© INTERNE"C'est le gouvernement français qui a plaidé en faveur de la libération de Rodrigo Granda afin de détendre un peu l'ambiance et que l'on puisse parvenir à un accord humanitaire". Voilà ce que déclarait la mère d'Ingrid Bétancourt, quelques heures après la libération du "ministre des Affaires étrangères "des Farc.

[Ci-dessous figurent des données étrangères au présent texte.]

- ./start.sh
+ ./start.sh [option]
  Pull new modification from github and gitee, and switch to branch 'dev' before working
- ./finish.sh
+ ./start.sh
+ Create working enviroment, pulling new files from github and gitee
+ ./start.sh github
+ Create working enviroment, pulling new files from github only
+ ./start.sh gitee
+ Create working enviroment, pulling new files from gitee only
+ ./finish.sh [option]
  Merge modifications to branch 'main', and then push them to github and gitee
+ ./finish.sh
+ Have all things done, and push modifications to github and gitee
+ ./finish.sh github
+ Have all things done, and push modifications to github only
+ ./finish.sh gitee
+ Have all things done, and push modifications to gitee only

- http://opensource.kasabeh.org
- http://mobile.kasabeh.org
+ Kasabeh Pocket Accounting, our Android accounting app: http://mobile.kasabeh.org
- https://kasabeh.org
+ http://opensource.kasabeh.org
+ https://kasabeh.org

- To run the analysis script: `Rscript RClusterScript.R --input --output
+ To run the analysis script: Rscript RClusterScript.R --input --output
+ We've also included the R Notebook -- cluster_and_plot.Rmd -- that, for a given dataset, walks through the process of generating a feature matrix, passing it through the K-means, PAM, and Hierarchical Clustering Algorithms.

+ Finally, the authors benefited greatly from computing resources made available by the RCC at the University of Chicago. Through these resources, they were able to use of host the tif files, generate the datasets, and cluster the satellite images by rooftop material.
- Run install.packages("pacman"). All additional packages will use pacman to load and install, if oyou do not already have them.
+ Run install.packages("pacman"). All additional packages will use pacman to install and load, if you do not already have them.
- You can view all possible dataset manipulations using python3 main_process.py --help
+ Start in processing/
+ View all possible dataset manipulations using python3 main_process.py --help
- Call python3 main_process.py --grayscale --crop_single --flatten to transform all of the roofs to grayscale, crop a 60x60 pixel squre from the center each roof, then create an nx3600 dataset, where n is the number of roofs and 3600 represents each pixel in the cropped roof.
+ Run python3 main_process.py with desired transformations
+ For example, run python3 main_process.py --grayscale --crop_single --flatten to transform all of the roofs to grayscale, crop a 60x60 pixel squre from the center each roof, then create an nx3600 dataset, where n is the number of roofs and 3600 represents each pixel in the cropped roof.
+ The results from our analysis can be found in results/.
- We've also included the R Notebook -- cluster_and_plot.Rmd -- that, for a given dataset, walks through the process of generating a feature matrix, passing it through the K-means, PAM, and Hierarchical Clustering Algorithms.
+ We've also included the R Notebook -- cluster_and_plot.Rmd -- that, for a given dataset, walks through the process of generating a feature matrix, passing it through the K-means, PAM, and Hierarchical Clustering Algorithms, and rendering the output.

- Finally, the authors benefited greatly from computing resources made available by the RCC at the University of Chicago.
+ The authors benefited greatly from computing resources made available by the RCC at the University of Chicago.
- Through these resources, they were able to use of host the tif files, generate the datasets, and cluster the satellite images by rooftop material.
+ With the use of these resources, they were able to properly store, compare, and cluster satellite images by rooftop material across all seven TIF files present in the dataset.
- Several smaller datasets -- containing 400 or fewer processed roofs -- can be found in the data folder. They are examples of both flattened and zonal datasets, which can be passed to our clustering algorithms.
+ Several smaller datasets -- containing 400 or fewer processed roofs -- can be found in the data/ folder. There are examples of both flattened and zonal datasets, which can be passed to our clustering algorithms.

Mardi matin, autre son de cloche : Raul Reyes, le numéro deux des FARC, affirme dans une interview avec un journaliste colombien, que Nicolas Sarkozy n'a jamais conclu d'accord avec la guérilla pour obtenir du président Alvaro Uribe la libération du chef guérillero Rodrigo Granda. "Rien n'a été convenu entre le gouvernement français et nous (ndlr: les FARC) pour la libération de Granda", a-t-il déclaré.
Otage de l'Etat colombien
Les Forces armées révolutionnaires de Colombie, première guérilla de Colombie avec 17.000 hommes, réclament la libération par le gouvernement colombien de 500 de leurs hommes en échange de 56 otages, dont la Franco-Colombienne Ingrid Betancourt et trois Américains. "Ceux qui ont été sortis de prison sans signer de compromis avec le gouvernement, ont acquis le droit de retrouver la liberté (....) et ces guérilleros s'expliqueront de leur attitude devant leur hiérarchie", a estimé Raul Reyes. "Le camarade Rodrigo Granda n'a jamais accepté aucune des exigences du gouvernement", a-t-il ajouté.
De son coté, le gouvernement colombien annonçait dans un décret publié le 6 juin avoir confié une mission de paix à Rodrigo Granda. Au lendemain de sa libération, Granda assurait publiquement qu'il n'avait "pas trahi la dignité des FARC" et qu'il se considérait comme un "otage de l'Etat" colombien.